*** Opening Records supplied ***

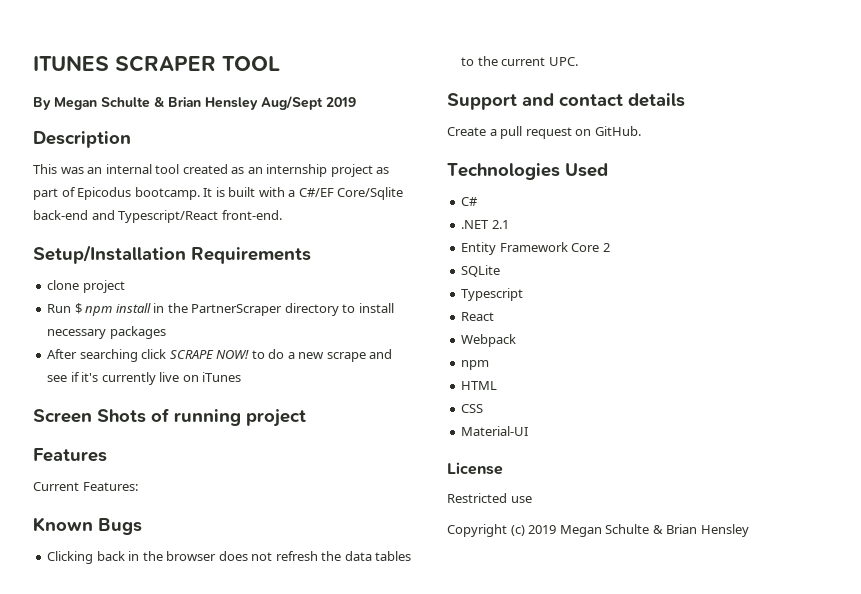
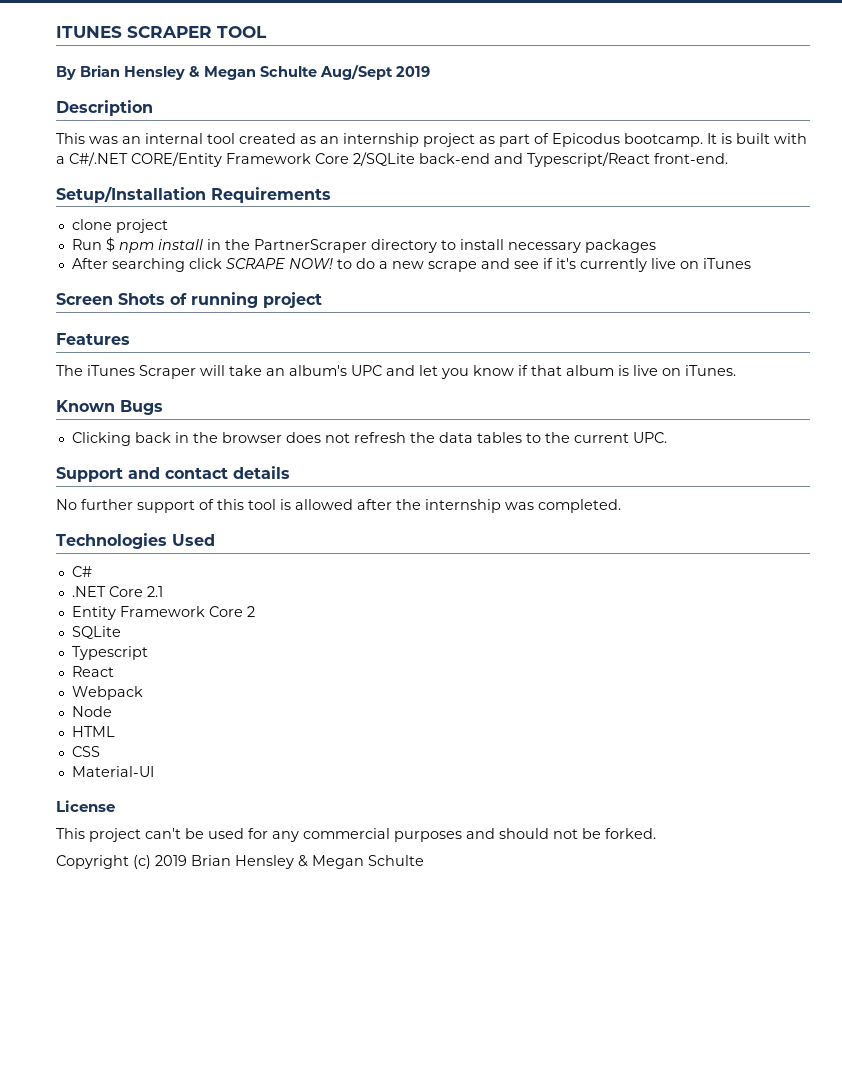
[54,97,258,110] Megan Schulte & Brian Hensley -> [80,65,317,80] Brian Hensley & Megan Schulte
[298,187,404,200] C#/EF Core/Sqlite -> [69,152,415,167] C#/.NET CORE/Entity Framework Core 2/SQLite
[33,482,138,491] Current Features: -> [56,365,736,379] The iTunes Scraper will take an album's UPC and let you know if that album is live on iTunes.
[447,126,641,139] Create a pull request on GitHub. -> [56,499,621,513] No further support of this tool is allowed after the internship was completed.
(490, 224) none -> [108,586,143,597] Core
[461,360,490,370] npm -> [71,706,112,717] Node
[447,493,532,503] [447,524,749,537] Restricted use // Copyright (c) 2019 Megan Schulte & Brian Hensley -> [56,828,656,842] [56,855,424,869] This project can't be used for any commercial purposes and should not be forked. // Copyright (c) 2019 Brian Hensley & Megan Schulte

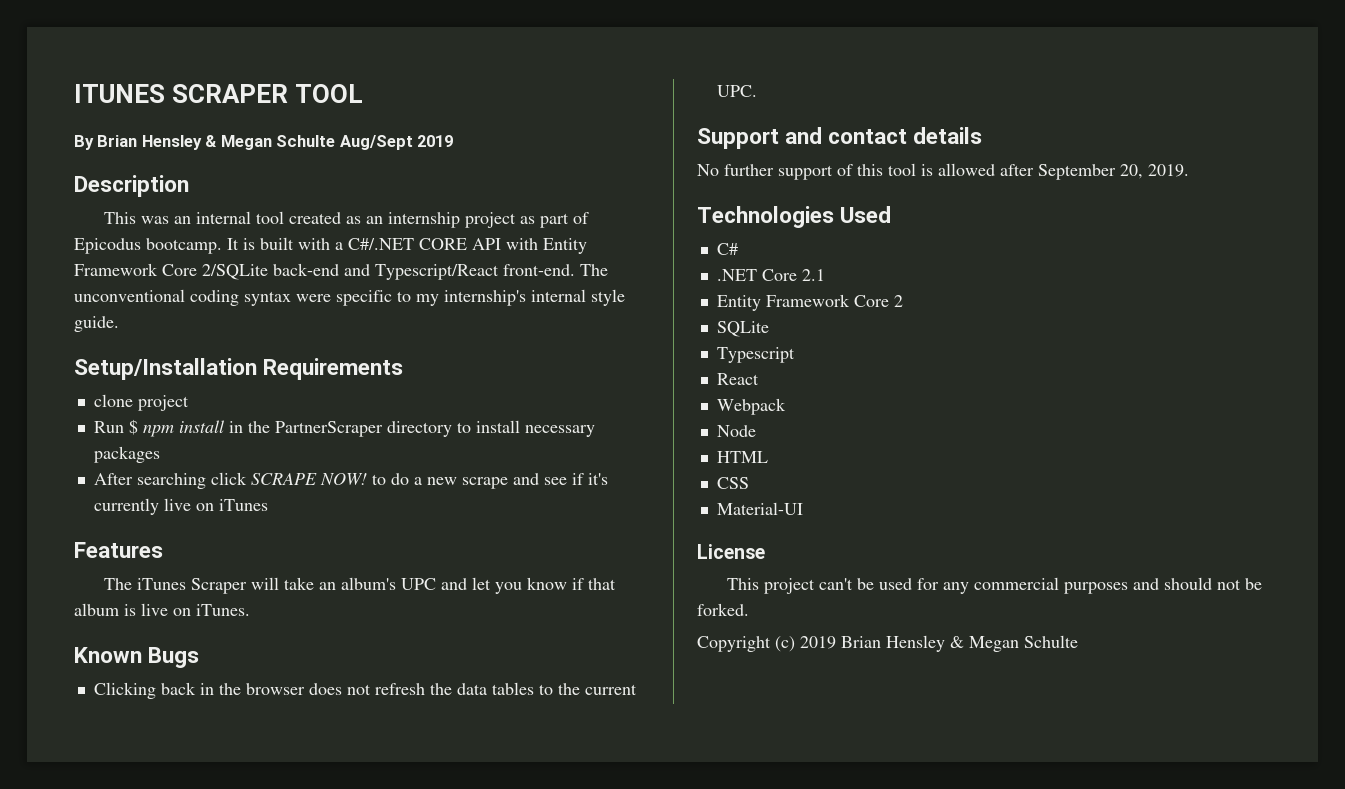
[131,152,222,167] CORE/Entity -> [419,238,587,254] CORE API with Entity
(728, 158) none -> [580,264,608,276] [74,289,625,306] [74,316,119,332] The unconventional coding syntax were specific to my internship's internal style guide.
[56,292,322,308] // Screen Shots of running project -> (268, 505) none
[396,499,621,513] the internship was completed. -> [1038,164,1189,180] September 20, 2019.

*** Closing Records supplied ***

# What to produce:
Reproduce nothing but the lines from the line containing "[298,187,404,200] C#/EF Core/Sqlite" through the last line of the data above, exactly as written and without pictures.

# Response below:
[298,187,404,200] C#/EF Core/Sqlite -> [69,152,415,167] C#/.NET CORE/Entity Framework Core 2/SQLite
[33,482,138,491] Current Features: -> [56,365,736,379] The iTunes Scraper will take an album's UPC and let you know if that album is live on iTunes.
[447,126,641,139] Create a pull request on GitHub. -> [56,499,621,513] No further support of this tool is allowed after the internship was completed.
(490, 224) none -> [108,586,143,597] Core
[461,360,490,370] npm -> [71,706,112,717] Node
[447,493,532,503] [447,524,749,537] Restricted use // Copyright (c) 2019 Megan Schulte & Brian Hensley -> [56,828,656,842] [56,855,424,869] This project can't be used for any commercial purposes and should not be forked. // Copyright (c) 2019 Brian Hensley & Megan Schulte

[131,152,222,167] CORE/Entity -> [419,238,587,254] CORE API with Entity
(728, 158) none -> [580,264,608,276] [74,289,625,306] [74,316,119,332] The unconventional coding syntax were specific to my internship's internal style guide.
[56,292,322,308] // Screen Shots of running project -> (268, 505) none
[396,499,621,513] the internship was completed. -> [1038,164,1189,180] September 20, 2019.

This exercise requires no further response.